Please use this identifier to cite or link to this item: http://buratest.brunel.ac.uk/handle/2438/2886
Title: A Monte Carlo model checker for probabilistic LTL with numerical constraints
Authors: Gilbert, D
Donaldson, R
Issue Date: 2008
Publisher: University of Glasgow
Citation: Technical Report TR-2008-282 at the Department of Computer Science at University of Glasgow
Abstract: We define the syntax and semantics of a new temporal logic called probabilistic LTL with numerical constraints (PLTLc).

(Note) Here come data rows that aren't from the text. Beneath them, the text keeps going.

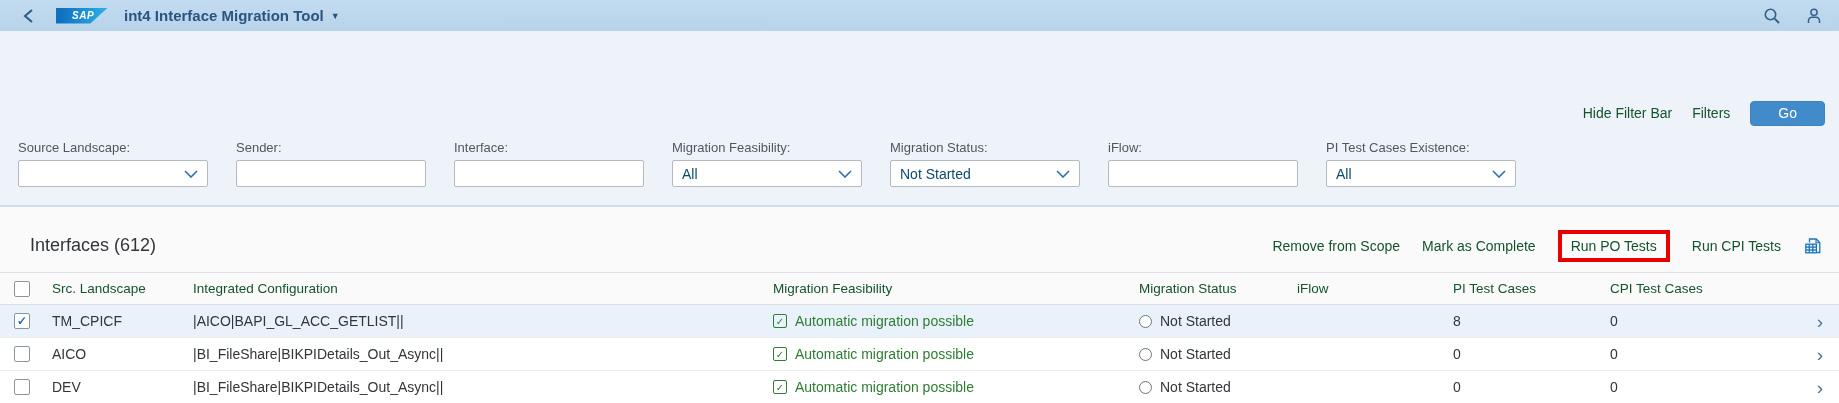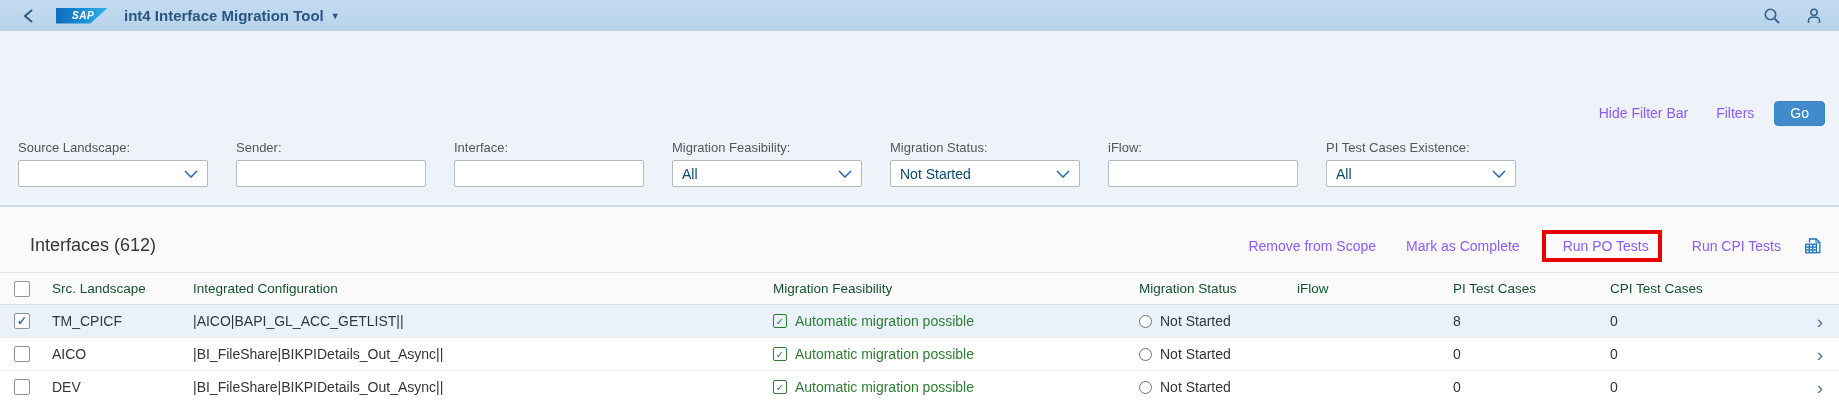--- a/index.html
+++ b/index.html
@@ -24,7 +24,7 @@
   .filter-section { height:176px; background:#eef3f9; border-bottom:2px solid #ccdcec; }
   .filter-top { display:flex; justify-content:flex-end; align-items:center;
     gap:20px; padding:72px 14px 0 0; height:92px; }
-  .link { color:#8b5cf6; font-size:14px; text-decoration:none; cursor:pointer;margin-left:8px; }
+  .link { color:#14532d; font-size:14px; text-decoration:none; cursor:pointer; }
   .go-btn { background:#428bca; border:1px solid #3d83c1; border-radius:4px;
     color:#fff; font-size:14px; padding:3px 15px; height:25px; cursor:pointer;
     font-family:"Liberation Sans", sans-serif; }

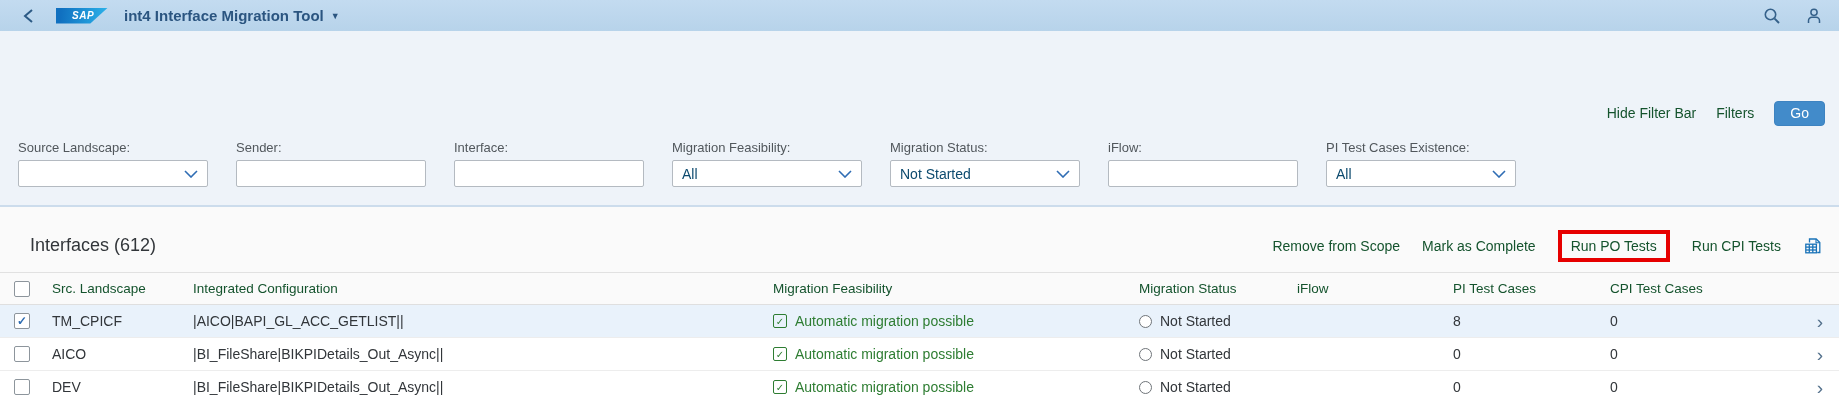--- a/index.html
+++ b/index.html
@@ -26,7 +26,7 @@
     gap:20px; padding:72px 14px 0 0; height:92px; }
   .link { color:#14532d; font-size:14px; text-decoration:none; cursor:pointer; }
   .go-btn { background:#428bca; border:1px solid #3d83c1; border-radius:4px;
-    color:#fff; font-size:14px; padding:3px 15px; height:25px; cursor:pointer;
+    color:#fff; font-size:14px; padding:3px 27px; height:25px; cursor:pointer;
     font-family:"Liberation Sans", sans-serif; }
   .filter-fields { display:flex; gap:28px; padding:17px 0 0 18px; }
   .ffield { width:190px; }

We introduce an efficient model checker for PLTLc properties. The efficiency of the model checker is through approximation using Monte Carlo sampling of finite paths through the model’s state space (simulation outputs) and parallel model checking of the paths. Our model checking method can be applied to any model producing quantitative output – continuous or stochastic, including those with complex dynamics and those with an infinite state space. Furthermore, our offline approach allows the analysis of observed (real-life) behaviour traces. We find in this paper that PLTLc properties with constraints over free variables can replace full model checking experiments, resulting in a significant gain in efficiency. This overcomes one disadvantage of model checking experiments which is that the complexity depends on system granularity and number of variables, and quickly becomes infeasible. We focus on models of biochemical networks, and specifically in this paper on intracellular signalling pathways; however our method can be applied to a wide range of biological as well as technical systems and their models. Our work contributes to the emerging field of synthetic biology by proposing a rigourous approach for the structured formal engineering of biological systems.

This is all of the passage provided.